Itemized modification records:
━━━━━━━━━━
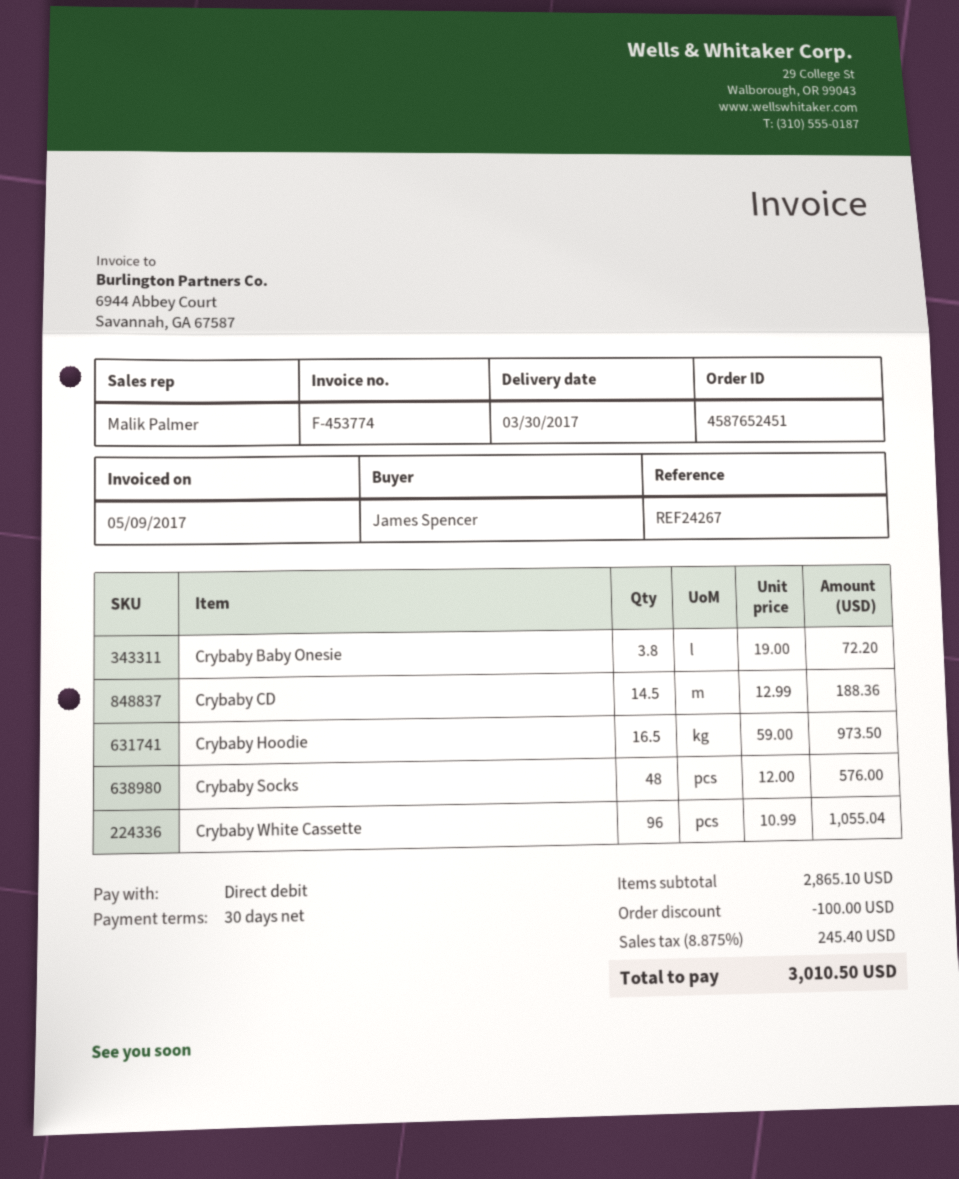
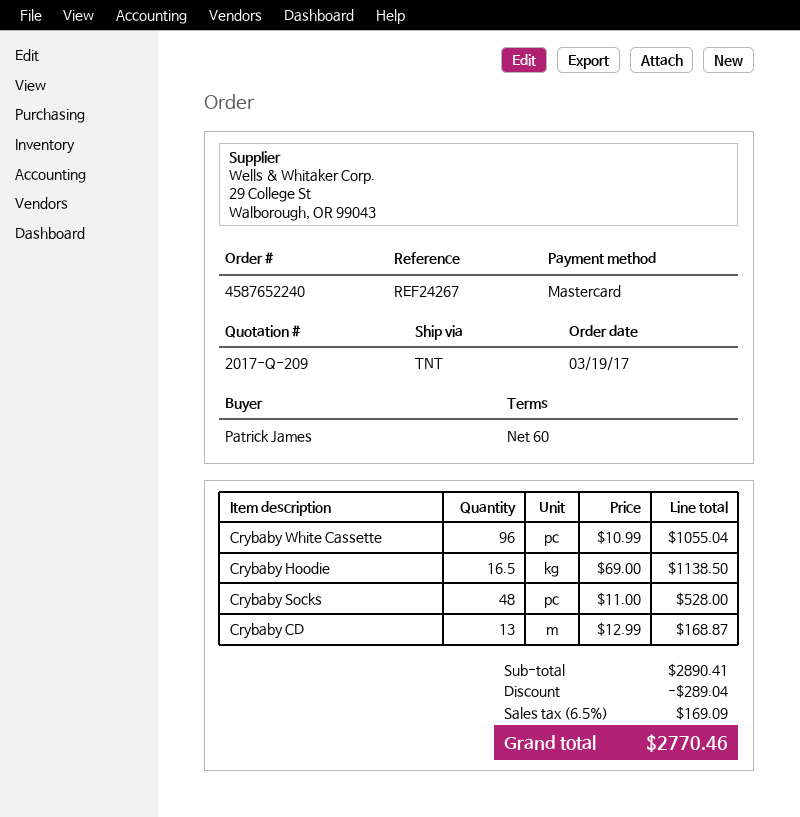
order number: 4587652451 -> 4587652240
payment terms: 30 days -> 60 days
ordered by: James Spencer -> Patrick James
payment method: direct debit -> Mastercard
Crybaby Baby Onesie: 3.8 x 19.00 = 72.20 -> none
Crybaby CD: 14.5 x 12.99 = 188.36 -> 13 x 12.99 = 168.87
Crybaby Hoodie: 16.5 x 59.00 = 973.50 -> 16.5 x 69.00 = 1138.50
Crybaby Socks: 48 x 12.00 = 576.00 -> 48 x 11.00 = 528.00
subtotal: 2865.10 -> 2890.41
discount: 100.00 -> 289.04
tax: 8.875% = 245.40 -> 6.5% = 169.09
total: 3010.50 -> 2770.46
━━━━━━━━━━
This exercise calls for the records to be given again exactly, without the images.

order number: 4587652451 -> 4587652240
payment terms: 30 days -> 60 days
ordered by: James Spencer -> Patrick James
payment method: direct debit -> Mastercard
Crybaby Baby Onesie: 3.8 x 19.00 = 72.20 -> none
Crybaby CD: 14.5 x 12.99 = 188.36 -> 13 x 12.99 = 168.87
Crybaby Hoodie: 16.5 x 59.00 = 973.50 -> 16.5 x 69.00 = 1138.50
Crybaby Socks: 48 x 12.00 = 576.00 -> 48 x 11.00 = 528.00
subtotal: 2865.10 -> 2890.41
discount: 100.00 -> 289.04
tax: 8.875% = 245.40 -> 6.5% = 169.09
total: 3010.50 -> 2770.46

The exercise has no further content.